PROBLEM: Look for "[317,108,387,119] clarification ->" in the entries below. Then write out exactly the line that holds it and every line after it, to the last, and nothing else.

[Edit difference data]
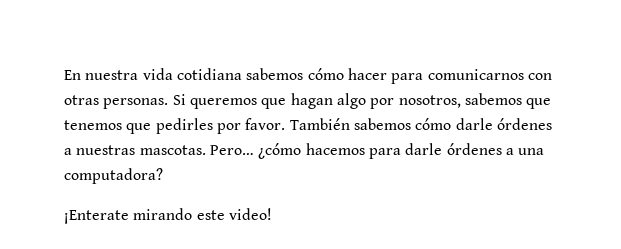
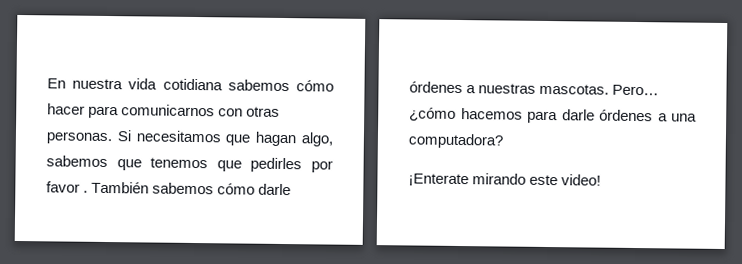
[189,98,257,109] queremos -> [135,130,221,143] necesitamos
[336,93,461,109] algo por nosotros, -> [301,132,333,147] algo,
[245,118,286,130] favor. -> [46,181,89,193] favor .

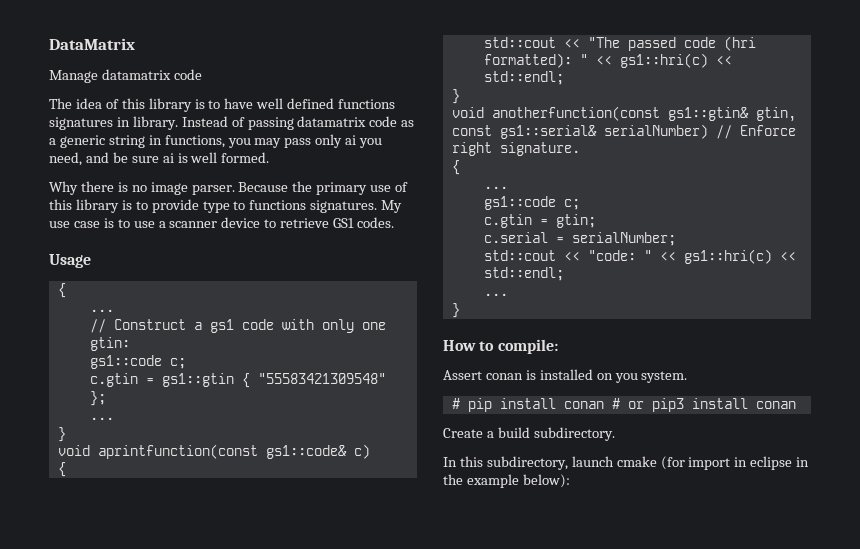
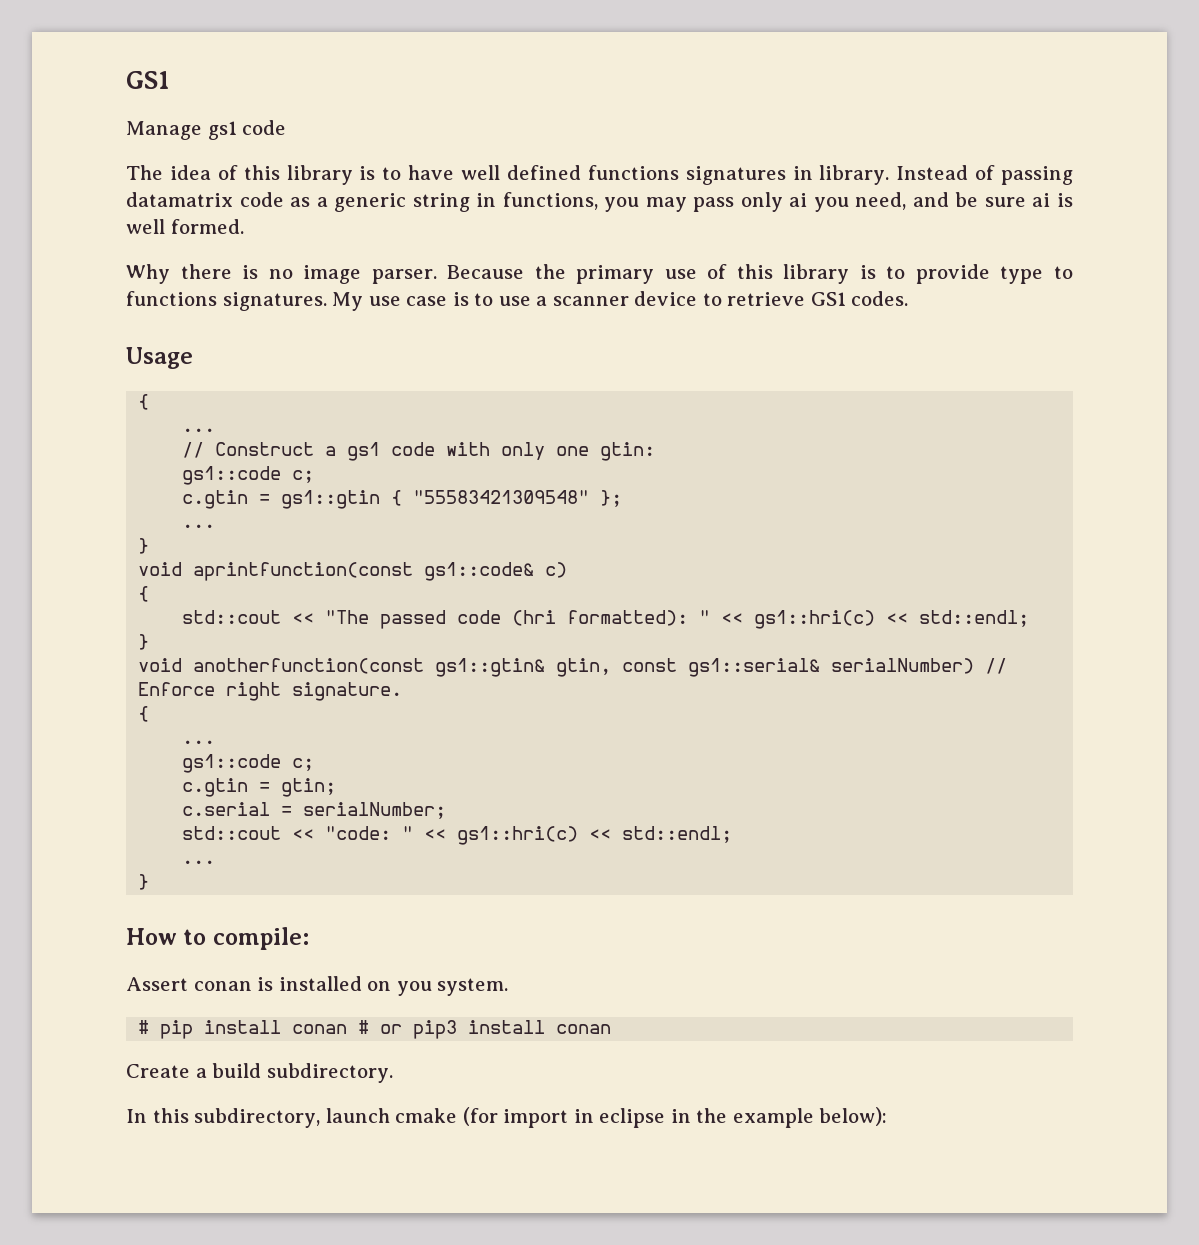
[49,38,135,50] DataMatrix -> [126,71,170,89] GS1
[101,69,171,80] datamatrix -> [207,121,237,140] gs1

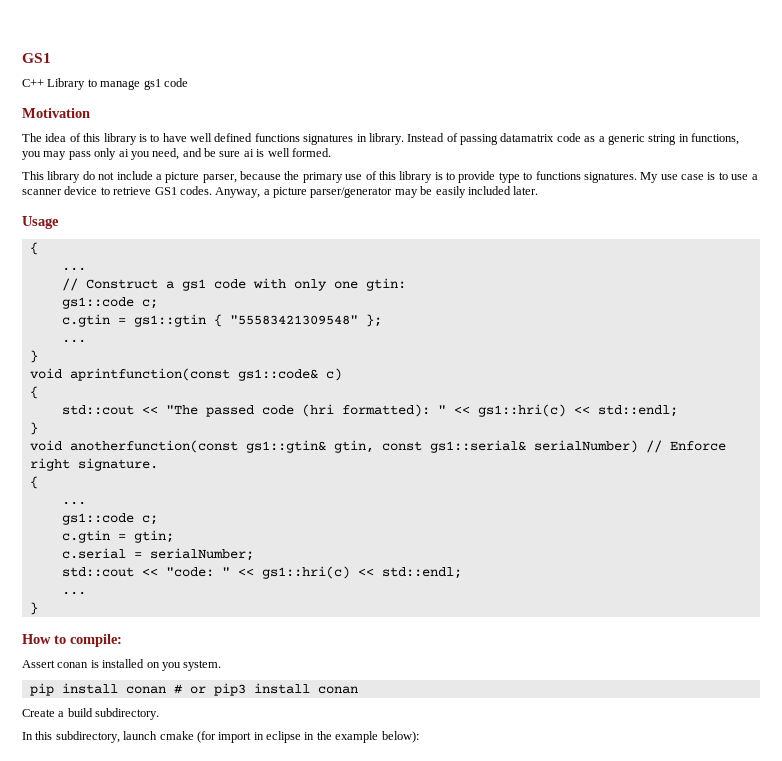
[126,120,287,140] Manage gs1 code -> [22,78,188,90] [22,108,90,118] C++ Library to manage gs1 code // Motivation
[126,264,525,284] Why there is no image parser. Because -> [22,171,281,183] This library do not include a picture parser, because
(909, 298) none -> [215,186,539,198] Anyway, a picture parser/generator may be easily included later.
[138,1020,150,1034] # -> (222, 665) none

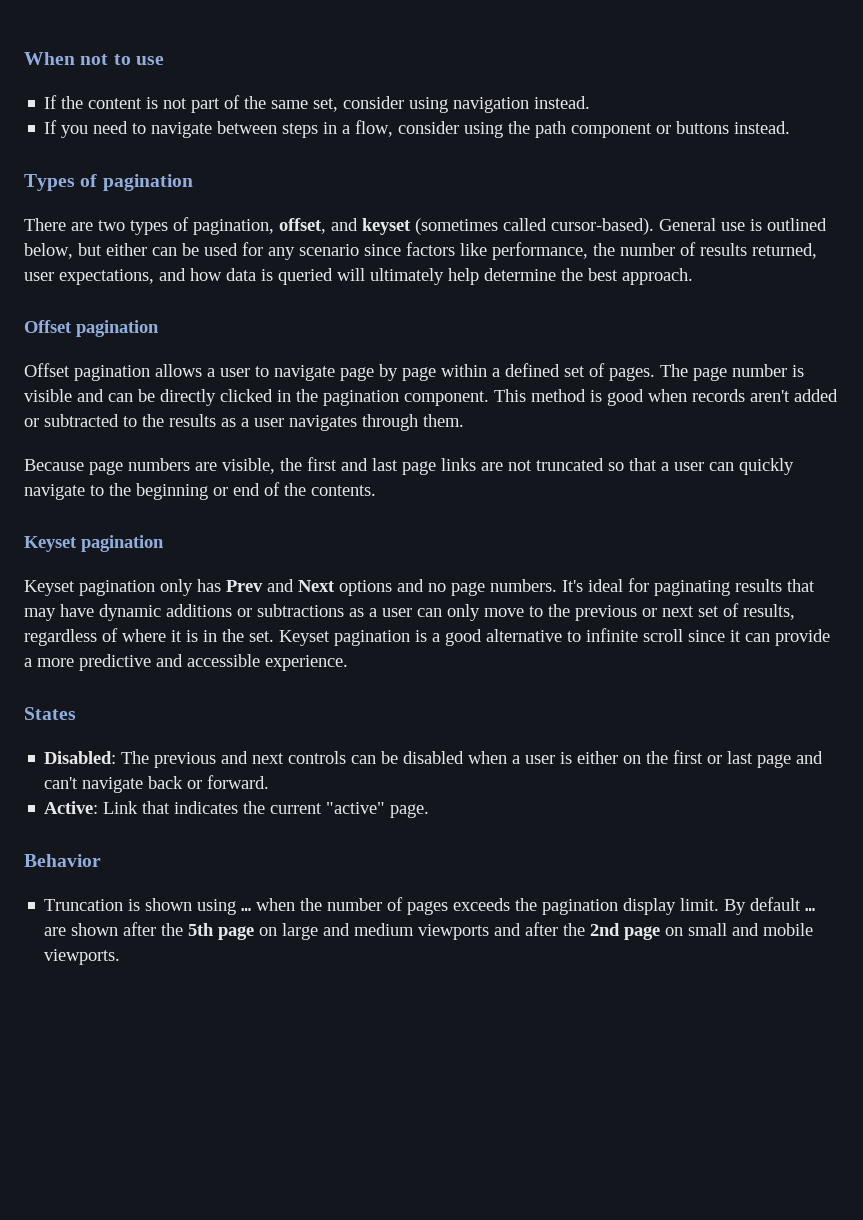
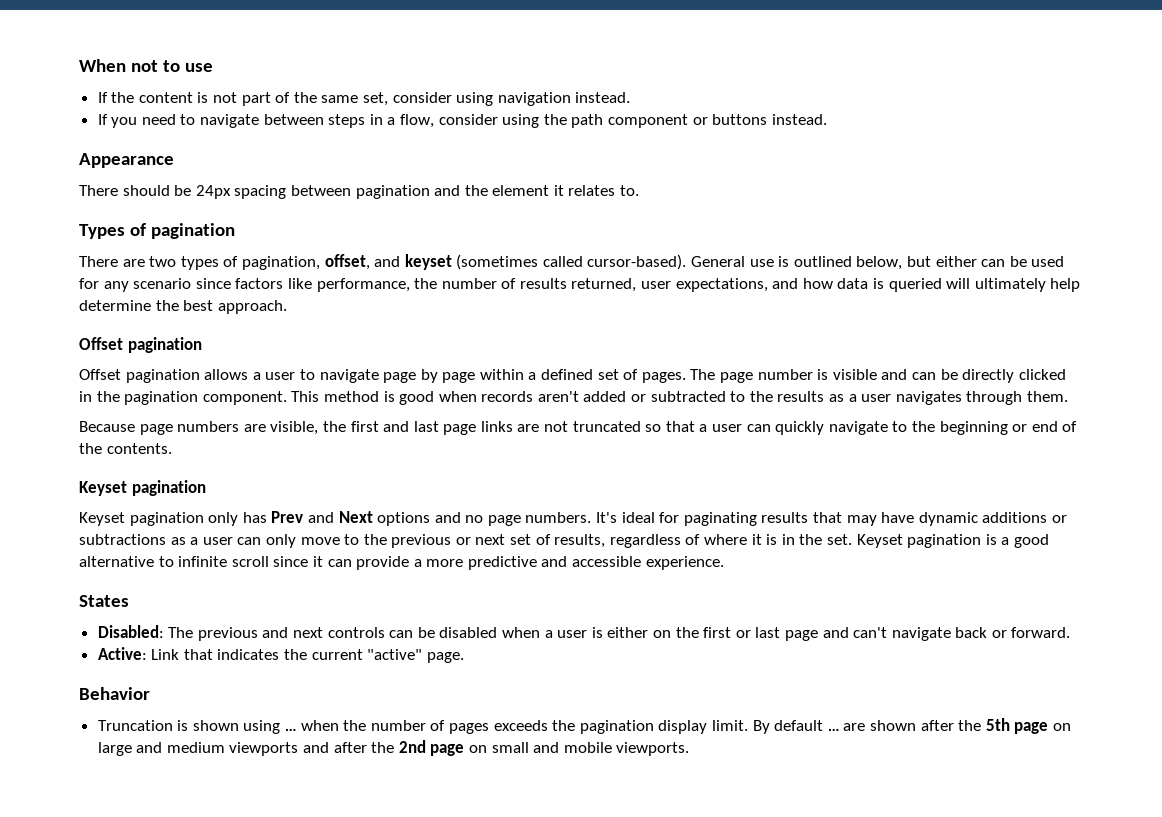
(791, 127) none -> [79,153,174,168] [79,185,640,199] // Appearance // There should be 24px spacing between pagination and the element it relates to.

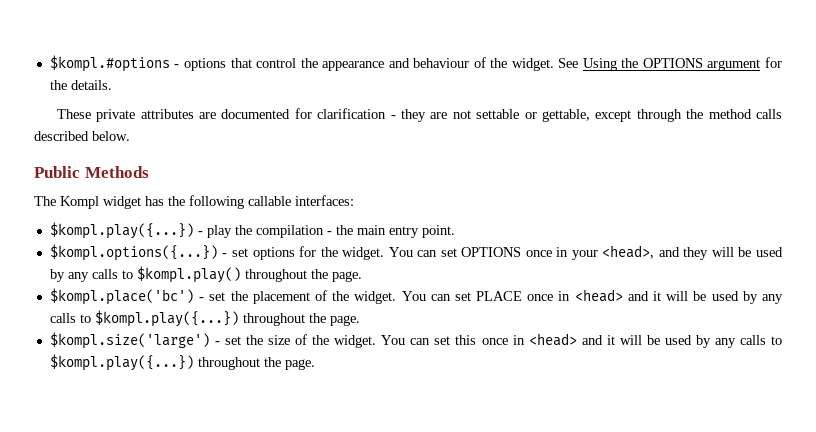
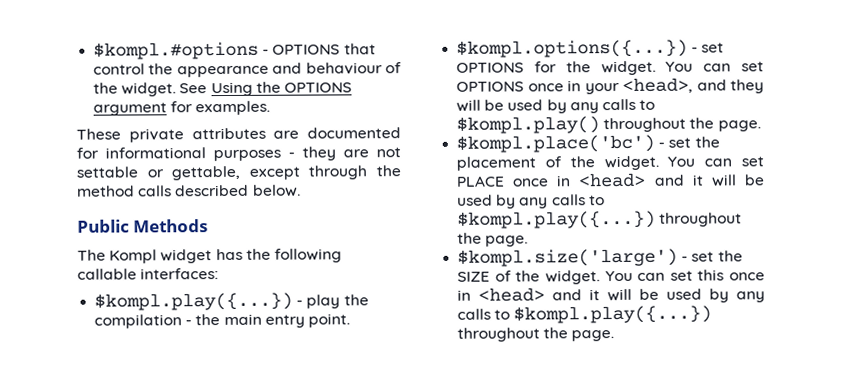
[184,58,227,71] options -> [272,44,341,55] OPTIONS
[49,80,112,90] the details. -> [195,100,271,116] examples.
[317,108,387,119] clarification -> [105,147,281,162] informational purposes
[252,247,295,260] options -> [456,62,525,73] OPTIONS
[268,335,291,345] size -> [457,271,491,282] SIZE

OUTPUT OF THE TASK:
[317,108,387,119] clarification -> [105,147,281,162] informational purposes
[252,247,295,260] options -> [456,62,525,73] OPTIONS
[268,335,291,345] size -> [457,271,491,282] SIZE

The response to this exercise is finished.